This analysis led to:

Downsizing 30% of our EC2 instances
Converting on-demand RDS instances to read replicas where appropriate
Identifying several forgotten development instances that could be terminated

The savings from right-sizing alone covered 18% of our total cost reduction.

Storage Optimization

Storage was our second-largest cost center. We focused on:

S3 Lifecycle Policies - Moving older data to cheaper storage classes:

{
  "Rules": [
    {
      "ID": "Move to Infrequent Access after 30 days",
      "Status": "Enabled",
      "Prefix": "logs/",
      "Transitions": [
        {
          "Days": 30,
          "StorageClass": "STANDARD_IA"
        },
        {
          "Days": 90,
          "StorageClass": "GLACIER"
        }
      ],
      "Expiration": {
        "Days": 365
      }
    }
  ]
}

EBS Volume Cleanup - Identifying and removing unused volumes:

# Find unattached EBS volumes
aws ec2 describe-volumes \
    --filters Name=status,Values=available \
    --query 'Volumes[*].{ID:VolumeId,Size:Size,Type:VolumeType,Created:CreateTime}' \
    --output table

RDS Storage Optimization - Analyzing database usage patterns and implementing table partitioning and cleanup routines

These storage optimizations delivered an additional 12% in cost savings.

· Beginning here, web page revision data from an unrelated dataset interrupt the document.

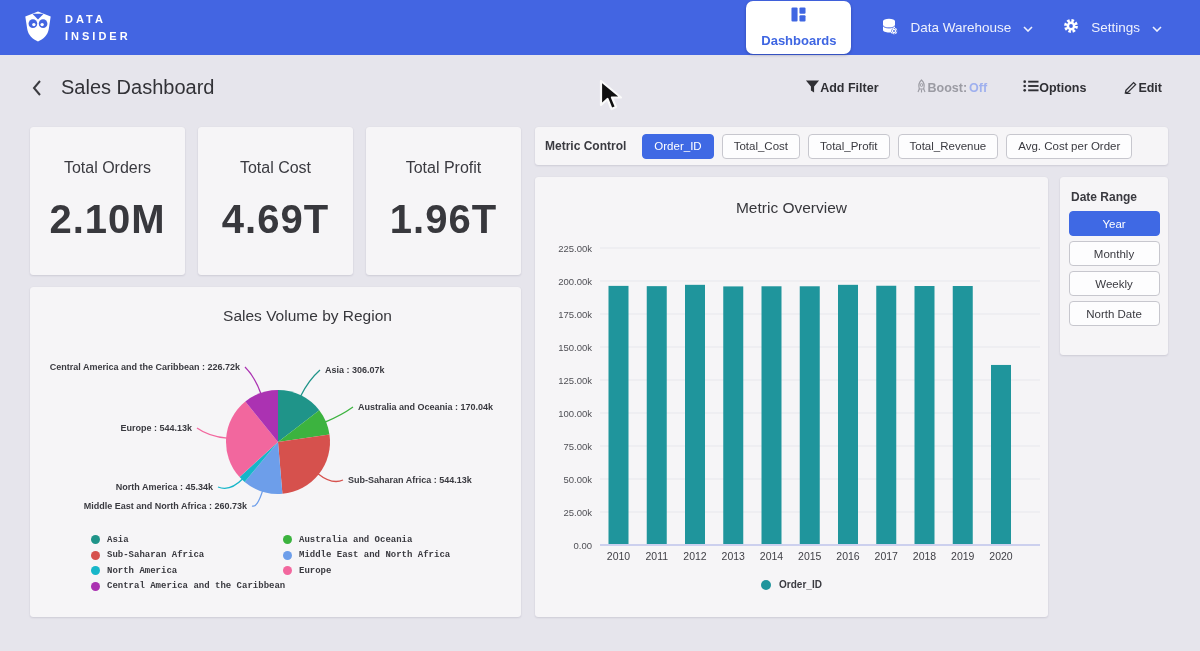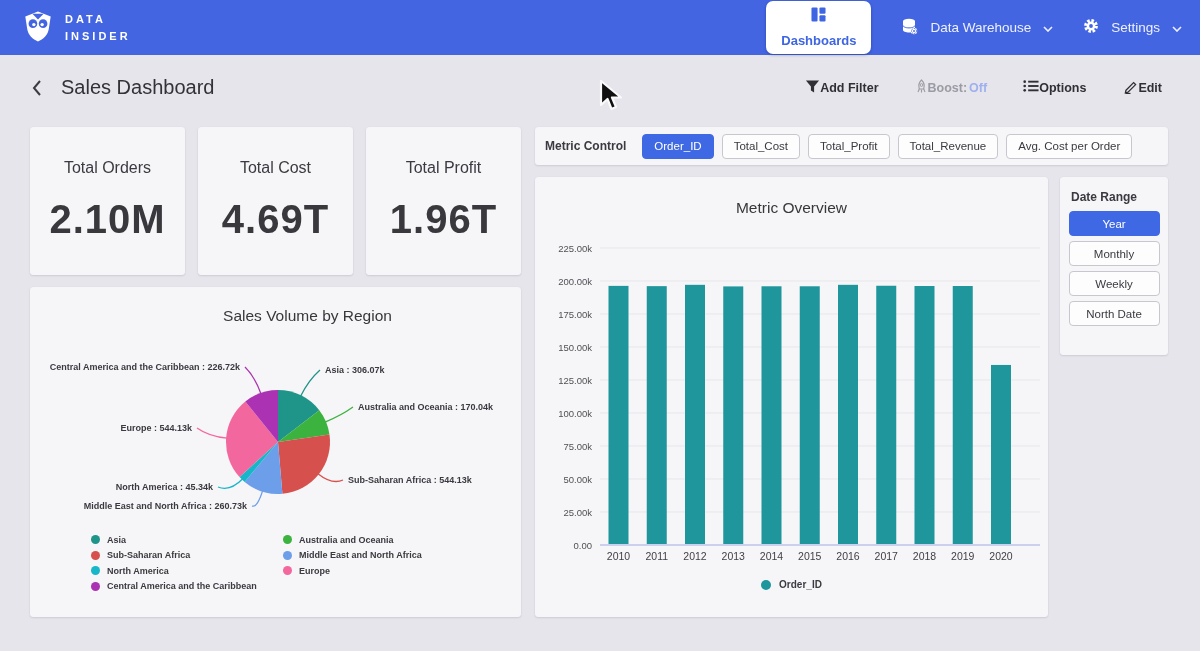--- a/index.html
+++ b/index.html
@@ -2,21 +2,21 @@
 <html><head>
 <meta charset="utf-8">
 <style>
   html,body{margin:0;padding:0;}
   .app{position:relative;width:1200px;height:651px;overflow:hidden;background:#e6e5ec;
        font-family:"Liberation Sans",sans-serif;color:#3a3a40;}
   svg text{font-family:"Liberation Sans",sans-serif;}
 
   
   .navbar{position:absolute;top:0;left:0;right:0;height:55px;background:#4365e2;
-          display:flex;align-items:center;padding:0 18px 0 22px;box-sizing:border-box;}
+          display:flex;align-items:center;padding:0 38px 0 22px;box-sizing:border-box;}
   .brand{display:flex;align-items:center;gap:11px;cursor:pointer;}
   .brand-text{color:#fff;font-size:11px;font-weight:bold;letter-spacing:3px;line-height:1.5;}
   .nav-right{margin-left:auto;display:flex;align-items:center;gap:30px;}
   .pill{display:flex;align-items:center;gap:8px;background:#fff;color:#3f66e2;font-weight:bold;
         font-size:13px;padding:6px 15px;border-radius:7px;border:none;cursor:pointer;
         box-shadow:0 1px 3px rgba(10,20,80,.35);font-family:"Liberation Sans",sans-serif;flex-direction:column;}
   .nav-item{display:flex;align-items:center;gap:12px;color:#eef1fd;font-size:13.5px;
             font-weight:400;cursor:pointer;}
 
   
@@ -62,21 +62,21 @@
   .dr-btn{display:block;width:91px;height:25px;margin:5px auto;border-radius:4px;
           border:1px solid #c7c7ce;background:#fdfdfe;font-size:11.5px;color:#3a3a40;
           cursor:pointer;font-family:"Liberation Sans",sans-serif;}
   .dr-btn.active{background:#3f69e4;border-color:#3f69e4;color:#fff;}
 
   
   .pie-card{left:30px;top:287px;width:491px;height:330px;}
   .pie-title{position:absolute;top:20px;left:0;width:100%;text-align:center;font-size:15.5px;
              color:#37373c;padding-left:32px;}
   .pie-legend-col{position:absolute;top:245px;font-size:9px;font-weight:bold;color:#3a3a40;}
-  .pl-row{display:flex;align-items:center;gap:7px;height:15.5px;cursor:pointer;}
+  .pl-row{display:flex;align-items:center;gap:7px;height:15.5px;cursor:pointer;font-family:Liberation Mono, monospace;}
   .pl-dot{width:9px;height:9px;border-radius:50%;flex:none;}
 
   .cursor{position:absolute;left:598px;top:80px;pointer-events:none;}
 </style>
 </head>
 <body>
 
 <div class="app">
 
   <nav class="navbar">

Spot Instances and Reserved Instances

For predictable workloads, we implemented:

Reserved Instances for baseline production capacity:

# Example of purchasing reserved instances
aws ec2 purchase-reserved-instances-offering \
    --reserved-instances-offering-id r-123456 \
    --instance-count 10

Spot Instances for batch processing and test environments:

# Example AWS CDK code for EC2 Auto Scaling with spot instances
from aws_cdk import (
    aws_ec2 as ec2,
    aws_autoscaling as autoscaling,
    core
)

class SpotInstanceStack(core.Stack):
    def __init__(self, scope: core.Construct, id: str, **kwargs) -> None:
        super().__init__(scope, id, **kwargs)
        
        vpc = ec2.Vpc.from_lookup(self, "VPC", vpc_id="vpc-12345")
        
        # Create launch template with spot instances
        launch_template = ec2.LaunchTemplate(
            self, "LaunchTemplate",
            instance_type=ec2.InstanceType("c5.large"),
            machine_image=ec2.AmazonLinuxImage(),
            user_data=ec2.UserData.custom('#!/bin/bash\necho "Hello, World!"')
        )
        
        # Create Auto Scaling group with spot instances
        autoscaling.AutoScalingGroup(
            self, "ASG",
            vpc=vpc,
            launch_template=launch_template,
            min_capacity=2,
            max_capacity=10,
            spot_price="0.04"  # Maximum price you're willing to pay per hour
        )

Savings Plans for more flexible compute commitments

By implementing a mix of these purchasing options, we reduced our effective compute costs by about 45%.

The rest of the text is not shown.